╭─ Given records

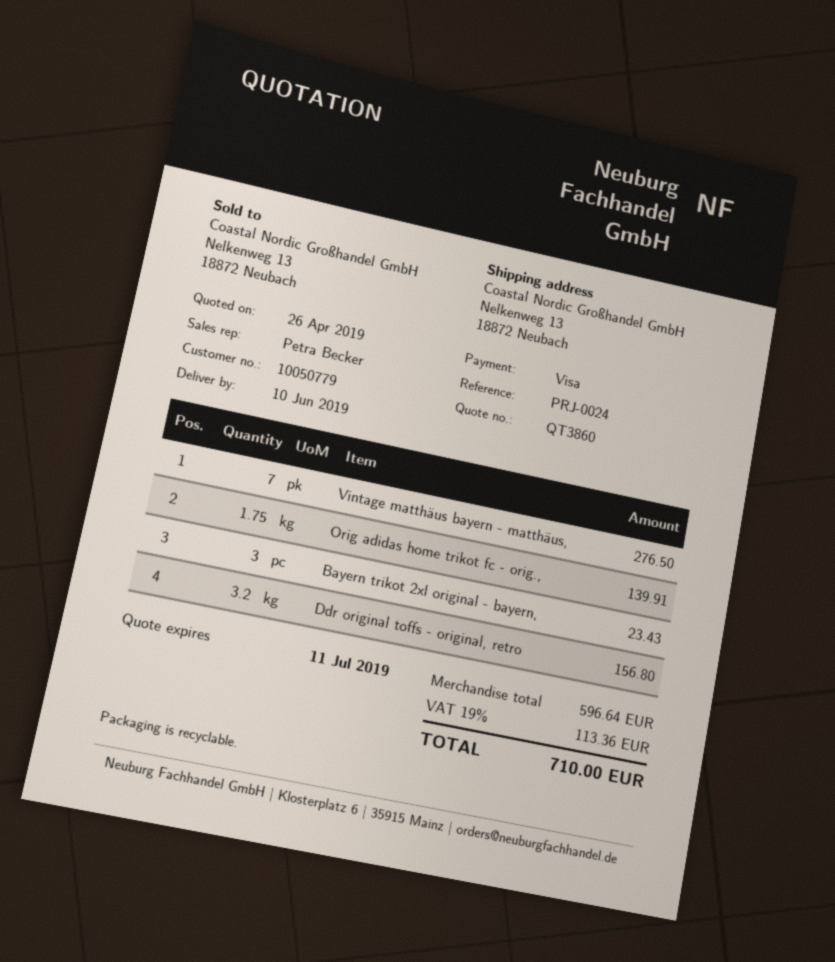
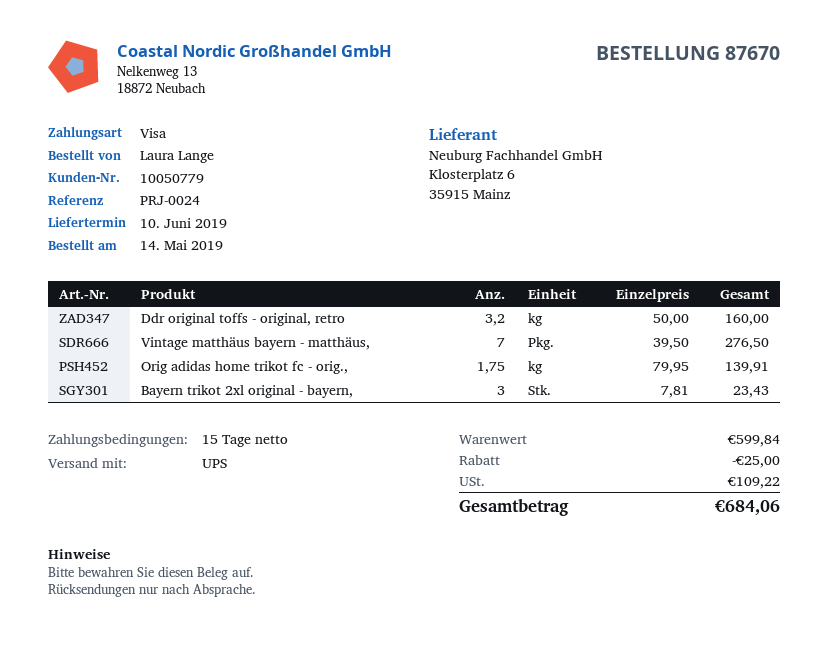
Ddr original toffs - original, retro: 3.2 for 156.80 -> 3.2 for 160.00
subtotal: 596.64 -> 599.84
discount: none -> 25.00
tax: 113.36 -> 109.22
total: 710.00 -> 684.06

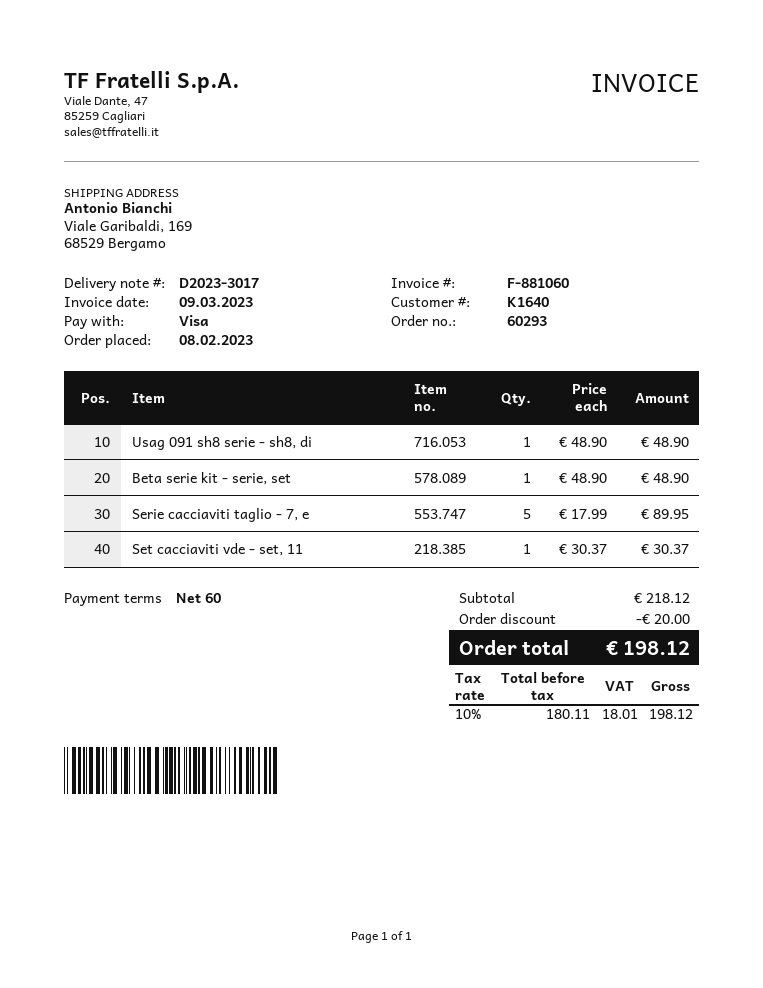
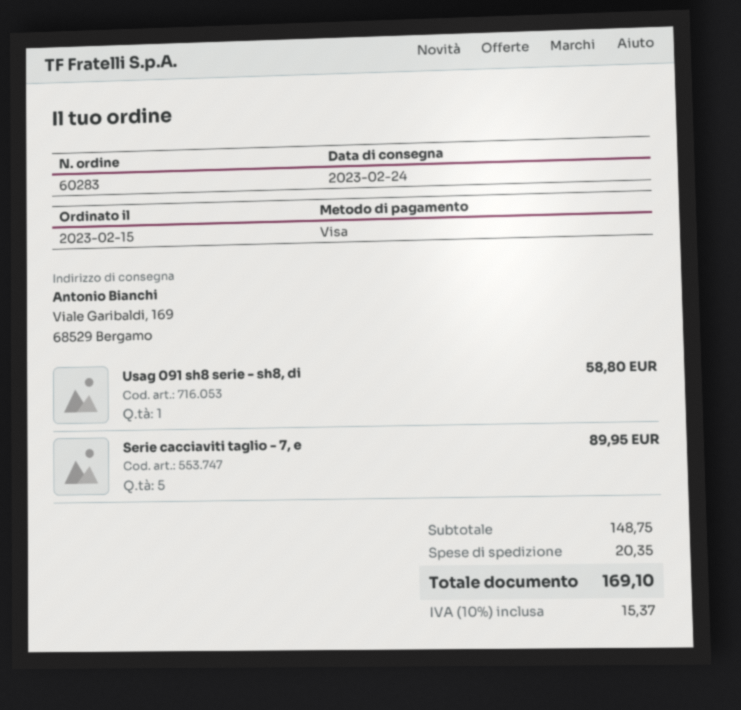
order number: 60293 -> 60283
order date: 2023-02-08 -> 2023-02-15
Usag 091 sh8 serie - sh8, di: 1 for 48.90 -> 1 for 58.80
Beta serie kit - serie, set: 1 for 48.90 -> none
Set cacciaviti vde - set, 11: 1 for 30.37 -> none
subtotal: 218.12 -> 148.75
discount: 20.00 -> none
shipping: none -> 20.35
tax: 10% = 18.01 -> 10% = 15.37
total: 198.12 -> 169.10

╰─

Work instruction. Before copying, set the pictures aside; then give the records again exactly.

Response to this task.
Ddr original toffs - original, retro: 3.2 for 156.80 -> 3.2 for 160.00
subtotal: 596.64 -> 599.84
discount: none -> 25.00
tax: 113.36 -> 109.22
total: 710.00 -> 684.06

order number: 60293 -> 60283
order date: 2023-02-08 -> 2023-02-15
Usag 091 sh8 serie - sh8, di: 1 for 48.90 -> 1 for 58.80
Beta serie kit - serie, set: 1 for 48.90 -> none
Set cacciaviti vde - set, 11: 1 for 30.37 -> none
subtotal: 218.12 -> 148.75
discount: 20.00 -> none
shipping: none -> 20.35
tax: 10% = 18.01 -> 10% = 15.37
total: 198.12 -> 169.10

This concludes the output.